In short, Congress delegated the definition of “preventive services” to the United States Preventive Service Task Force. While nothing in the text would lead a casual reader to infer that HHS would interpret its authority this expansively, ambiguous statutory text invites expansive regulatory interpretation.
What is the Preventive Services Task Force? We blogged about it here in 2009 after it recommended less frequent use of mammograms for women with no risk factors for breast cancer, and here on the firestorm of controversy this recommendation produced.
The 2010 interim final rule discussed a number of health conditions but did not discuss pregnancy or related “preventive services.” However, pregnancy and related “preventive services” are the centerpiece of the 2011 interim final rule.

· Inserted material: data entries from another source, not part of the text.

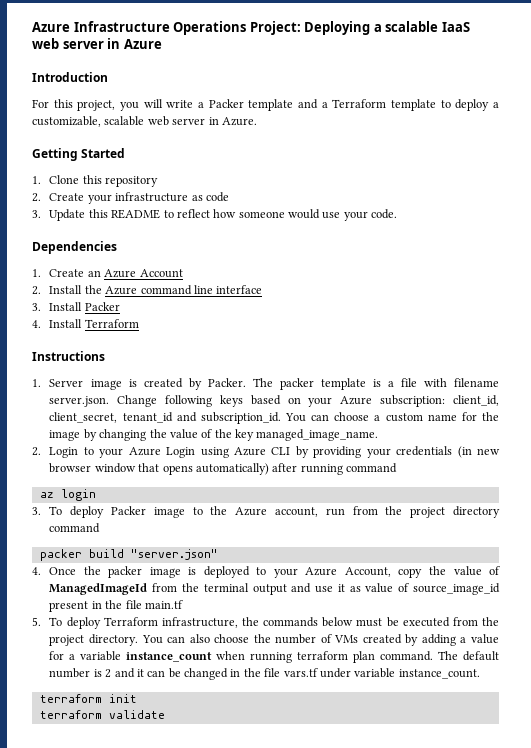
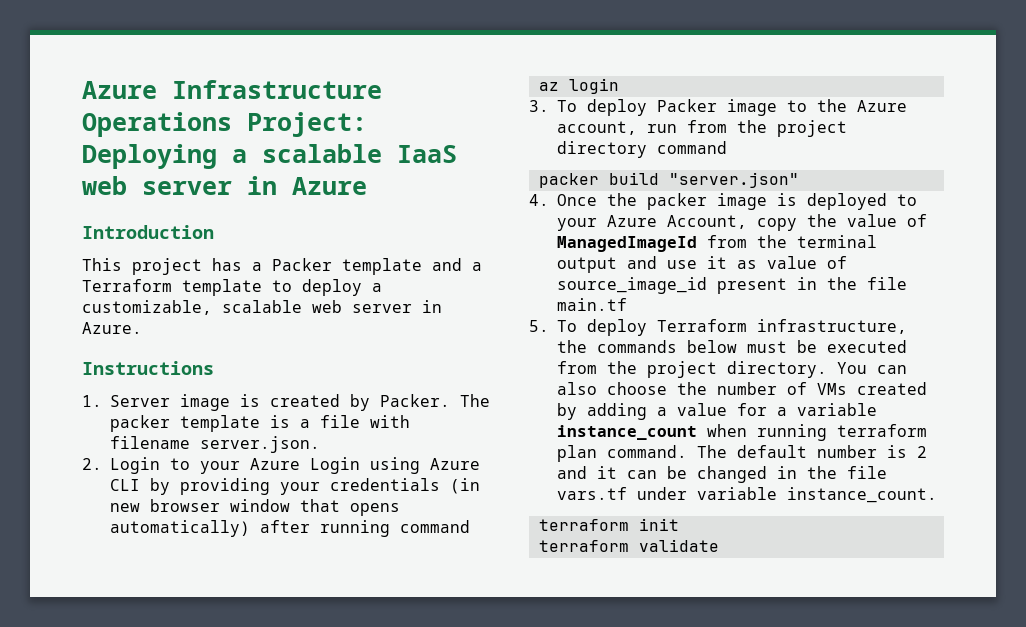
- For this project, you will write a Packer template and a Terraform template to deploy a customizable, scalable web server in Azure.
+ This project has a Packer template and a Terraform template to deploy a customizable, scalable web server in Azure.
- Getting Started
- 1. Clone this repository
- 2. Create your infrastructure as code
- 3. Update this README to reflect how someone would use your code.
- Dependencies
- 1. Create an Azure Account
- 2. Install the Azure command line interface
- 3. Install Packer
- 4. Install Terraform
- The packer template is a file with filename server.json. Change following keys based on your Azure subscription: client_id, client_secret, tenant_id and subscription_id. You can choose a custom name for the image by changing the value of the key managed_image_name.
+ The packer template is a file with filename server.json.

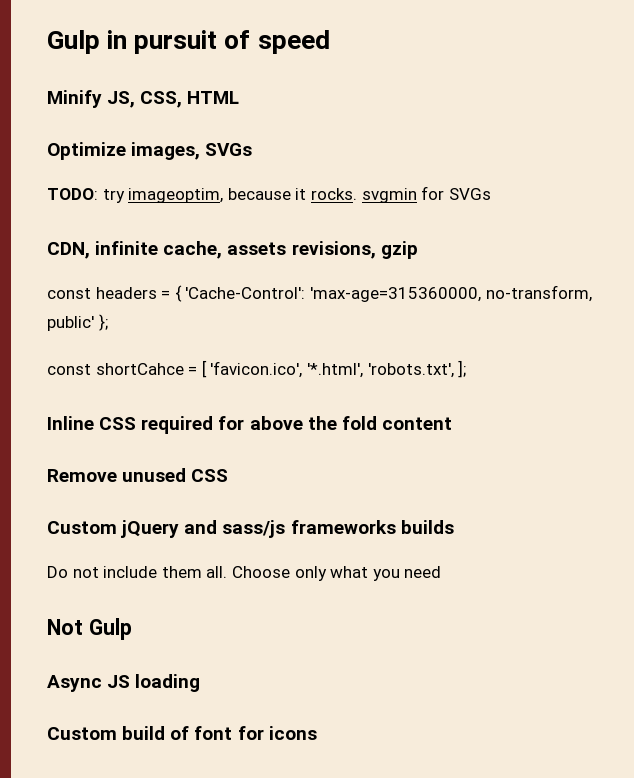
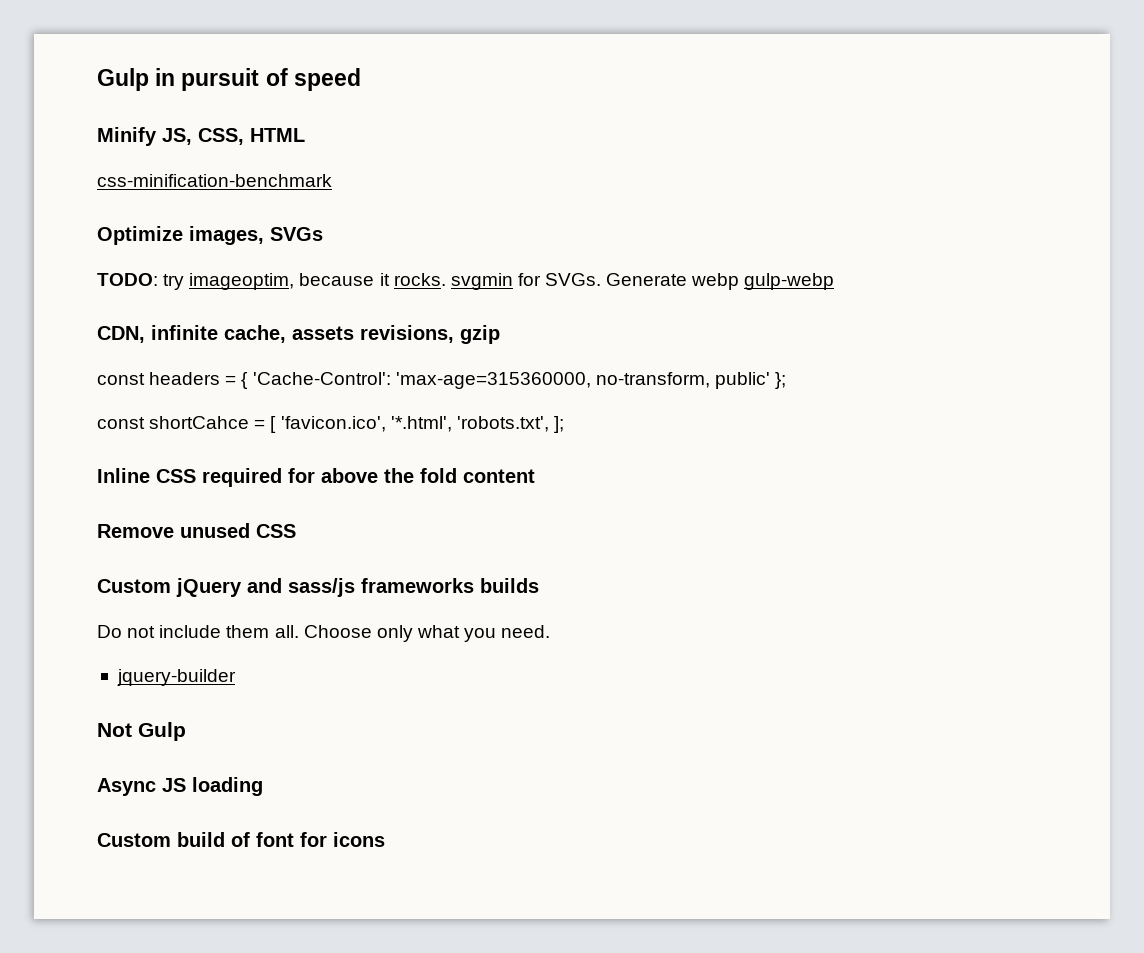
+ css-minification-benchmark
- TODO: try imageoptim, because it rocks. svgmin for SVGs
+ TODO: try imageoptim, because it rocks. svgmin for SVGs. Generate webp gulp-webp
- Choose only what you need
+ Choose only what you need.
+ jquery-builder

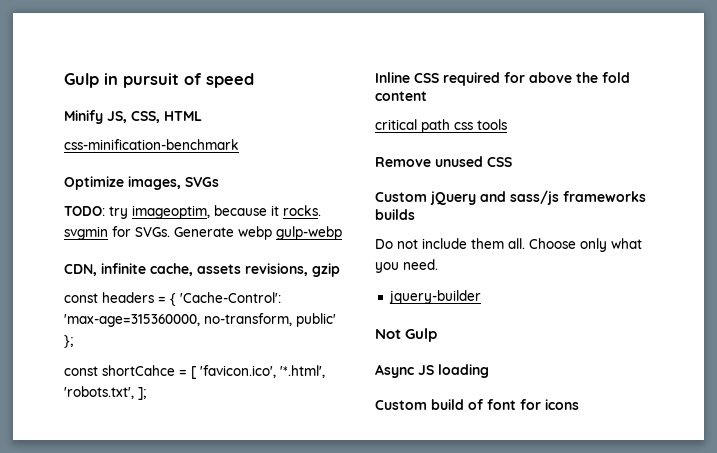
+ critical path css tools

In this latest action, HHS incorporates by reference guidelines issued by the Preventive Services Task Force, which include the following item:
|Type of Preventive Service||HHS Guideline for Health Insurance Coverage||Frequency|
|Contraceptive methods and counseling.||All Food and Drug Administration approved contraceptive methods, sterilization procedures, and patient education and counseling for all women with
These guidelines do not include documentation of the “evidence-based” (i.e., scientific) rationale.

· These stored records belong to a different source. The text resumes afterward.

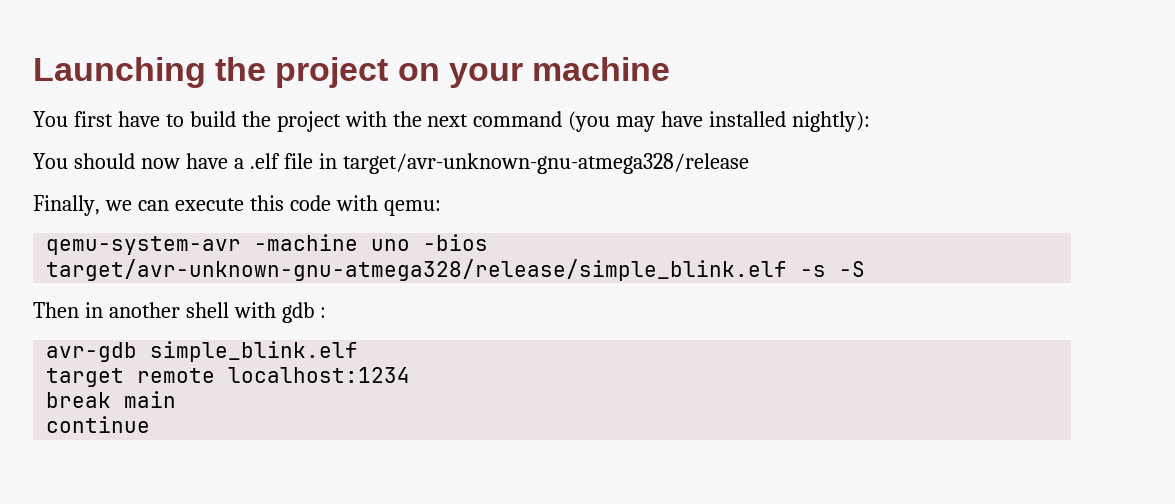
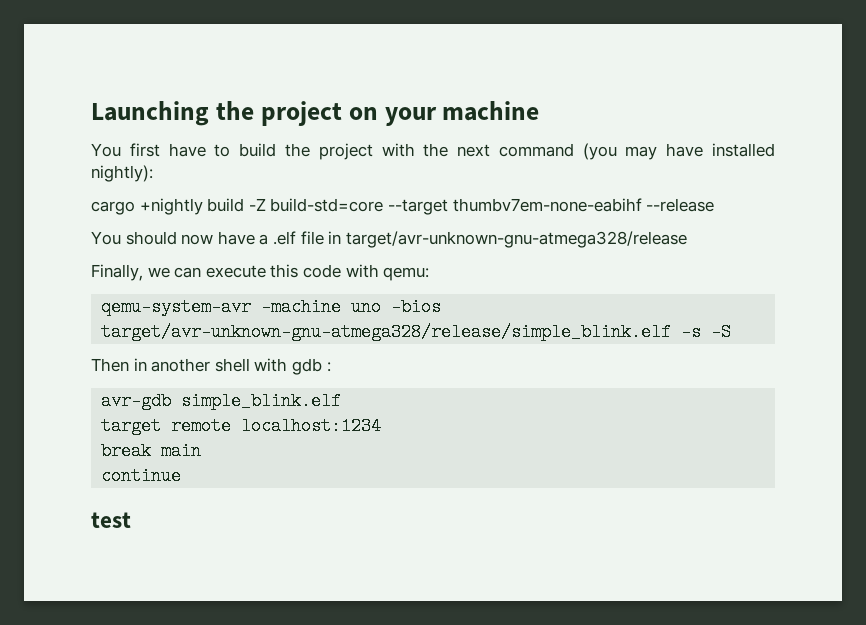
+ cargo +nightly build -Z build-std=core --target thumbv7em-none-eabihf --release
+ test

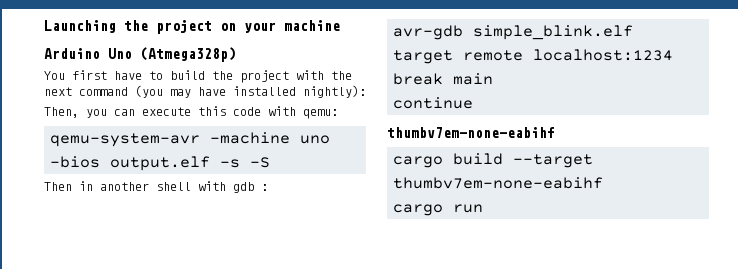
+ Arduino Uno (Atmega328p)
- cargo +nightly build -Z build-std=core --target thumbv7em-none-eabihf --release
- You should now have a .elf file in target/avr-unknown-gnu-atmega328/release
- Finally, we can execute this code with qemu:
+ Then, you can execute this code with qemu:
- qemu-system-avr -machine uno -bios target/avr-unknown-gnu-atmega328/release/simple_blink.elf -s -S
+ qemu-system-avr -machine uno -bios output.elf -s -S
  continue
- test
+ thumbv7em-none-eabihf
+ cargo build --target thumbv7em-none-eabihf
+ cargo run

CAN EMPLOYERS OPT-OUT IF THEY HAVE MORAL OR RELIGIOUS OBJECTIONS?
Generally, no. The interim final rule includes a limited exemption for certain religious employers:
§ 147.130 services. Coverage of preventive health services.
(a)* * *
(1) * * *
(iv) * * *
(A) * * *
(B) For purposes of this subsection, a ‘‘religious employer’’ is an organization that meets all of the following criteria:
(1) The inculcation of religious values is the purpose of the organization.

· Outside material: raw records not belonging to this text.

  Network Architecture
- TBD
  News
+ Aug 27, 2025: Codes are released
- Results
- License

(2) The organization primarily employs persons who share the religious tenets of the organization.
(3) The organization serves primarily persons who share the religious tenets of the organization.
It is not clear how many religious employers will qualify under this exemption. It is clear that no secular employers will qualify.
Department of the Treasury, Internal Revenue Service; Department of Labor, Employee Benefits Security Administration; and Department of Health and Human Services, Group Health Plans and Health Insurance Issuers Relating to Coverage of Preventive Services Under the Patient Protection and Affordable Care Act; ACTION: Interim final rules with request for comments, 75 Fed. Reg. 41726 (July 19, 2010).
Department of the Treasury, Internal Revenue Service; Department of Labor, Employee Benefits Security Administration; Department of Health and Human Services, Group Health Plans and Health Insurance Issuers Relating to Coverage of Preventive Services Under the Patient Protection and Affordable Care Act; ACTION: Interim final rules with request for comments, 76 Fed. Reg. 46621 (August 3, 2011).